Razer Opens New Regional HQ

Razer Opens New Regional HQ In Singapore

SINGAPORE – Gaming hardware maker Razer has officially opened its newest ASEAN headquarters in Singapore at the one-north business park on Tuesday, reported The Business Times on Tuesday evening (26 October, SGT).

The tech firm’s US$100 million headquarters for Southeast Asia comes with 180,000 sq ft of net leasable area (NLA), and green features like solar panels.

Of the NLA, approximately 80,000 sq ft across 3 levels will be utilised by Razer for its office and design studios, as well as laboratories for research and development (R&D). The remaining workspace will be rented out, and coworking space operator JustCo is among the key occupants.

“The new regional hub represents everything that Razer stands for, from innovation to design to sustainability, and will not only be home to Razer’s growing staff, but to up-and-coming entrepreneurs, and even gamers looking for a place to train and learn as well,” said Razer’s CEO and Co-founder Tan Min-Liang.

Notably, the one-north business park houses several tech firms, including those involved with computer games like Bandai Namco, YOOZOO Games, and Ubisoft.
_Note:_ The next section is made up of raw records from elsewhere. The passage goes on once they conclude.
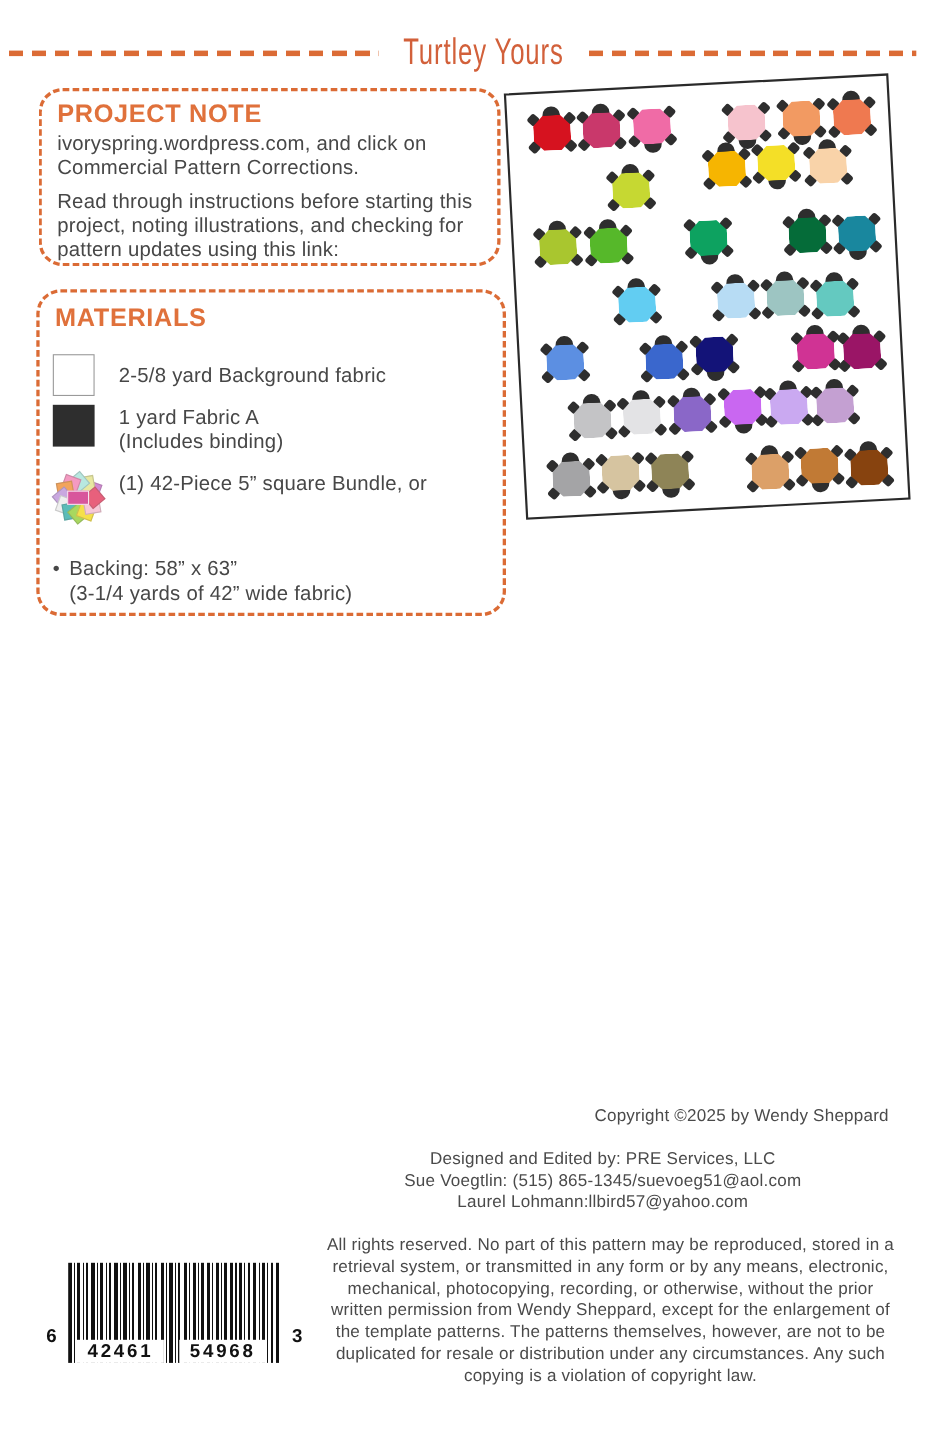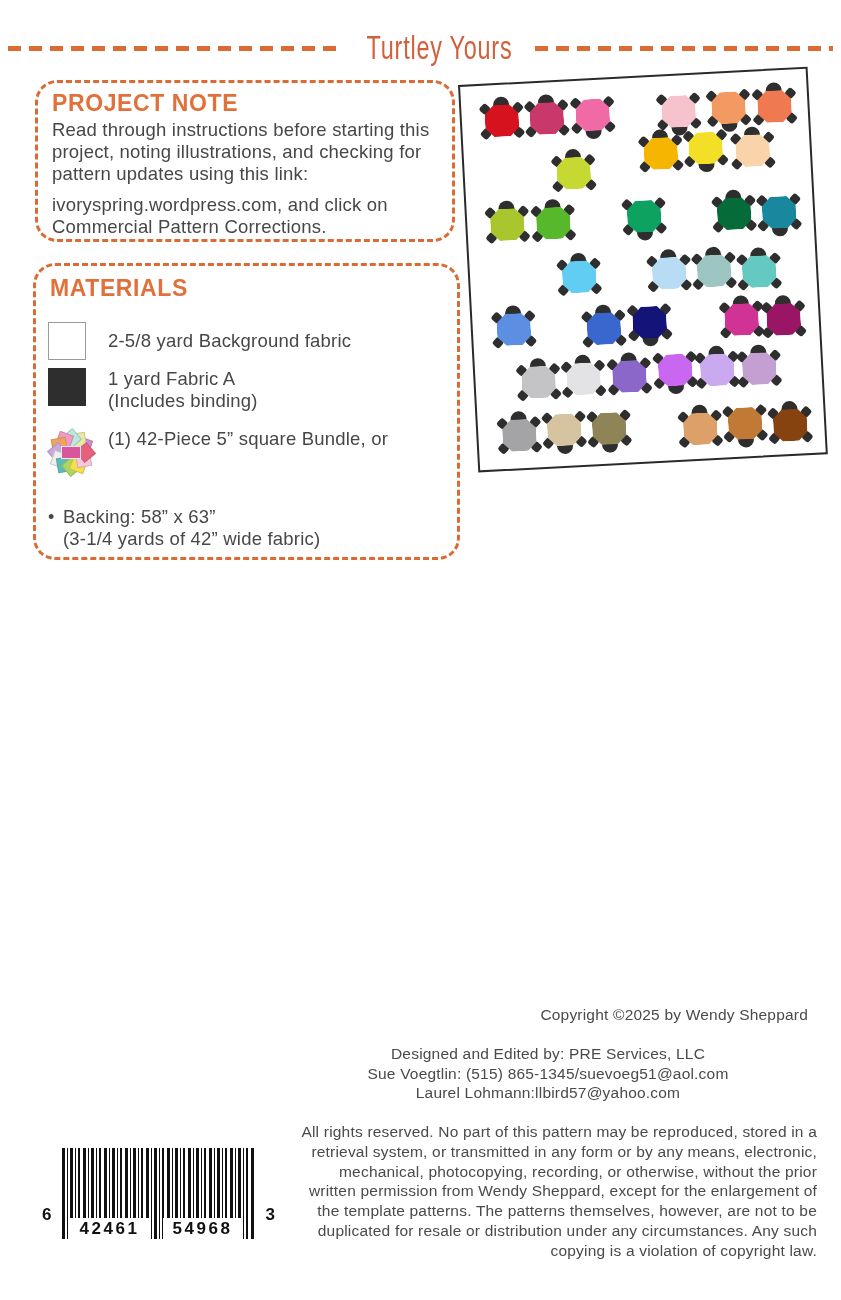--- a/index.html
+++ b/index.html
@@ -87,21 +87,21 @@
   .copyright-line {
     position: absolute; left: 288px; top: 1006px; width: 520px;
     text-align: right; font-size: 15.5px; color: #4a4a4a; letter-spacing: 0.2px;
   }
   .credits-block {
     position: absolute; left: 288px; top: 1044px; width: 520px;
     text-align: center; font-size: 15.5px; line-height: 19.5px; color: #4a4a4a; letter-spacing: 0.2px;
   }
   .legal-block {
     position: absolute; left: 293px; top: 1122px; width: 524px;
-    text-align: right; font-size: 15.5px; line-height: 19.8px; color: #4a4a4a; letter-spacing: 0.2px;
+    text-align: center; font-size: 15.5px; line-height: 19.8px; color: #4a4a4a; letter-spacing: 0.2px;
   }
 
   
   #barcode { position: absolute; left: 62px; top: 1148px; width: 192px; height: 91px; }
   .bars {
     position: absolute; inset: 0;
     background: repeating-linear-gradient(90deg,
       #111 0px, #111 3px, #fff 3px, #fff 5px,
       #111 5px, #111 6px, #fff 6px, #fff 8px,
       #111 8px, #111 11px, #fff 11px, #fff 13px,
@@ -123,22 +123,22 @@
 <body>
 
 <div class="header-rule">
   <div class="dash-line left"></div>
   <div class="brand-title">Turtley Yours</div>
   <div class="dash-line"></div>
 </div>
 
 <div class="dashed-box" id="project-note">
   <div class="box-title">PROJECT NOTE</div>
+  <div class="note-para">ivoryspring.wordpress.com, and click on Commercial Pattern Corrections.</div>
   <div class="note-para">Read through instructions before starting this project, noting illustrations, and checking for pattern updates using this link:</div>
-  <div class="note-para">ivoryspring.wordpress.com, and click on Commercial Pattern Corrections.</div>
 </div>
 
 <div class="dashed-box" id="materials">
   <div class="box-title">MATERIALS</div>
 
   <div class="mat-row r1">
     <div class="swatch white"></div>
     <div class="mat-label">
       <div>2-5/8 yard Background fabric</div>
     </div>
Animation studio Lucasfilm also has a presence there, likewise for Grab and Sea Limited.

Tech firms have been flourishing during the COVID-19 pandemic. For instance, Razer recorded a record revenue during the first half of the year thanks to higher sales of gaming hardware. Consequently, the company posted a net profit of US$31.3 million during the said period compared to a loss of US$17.7 million during the same period a year ago.

Moreover, Razer has opened its new headquarters for the ASEAN region amidst plans to increase its workforce in Singapore from 600 to 1,000. The hiring spree comes as tech firms compete for talent, with companies increasing salary offers and providing attractive benefit packages for jobs like software developers.

Furthermore, multinational major tech firms and unicorns from Asia are increasing their presence in Southeast Asia in a bid to leverage the region’s booming digital economy, which is forecasted to be valued at US$300 billion by 2025.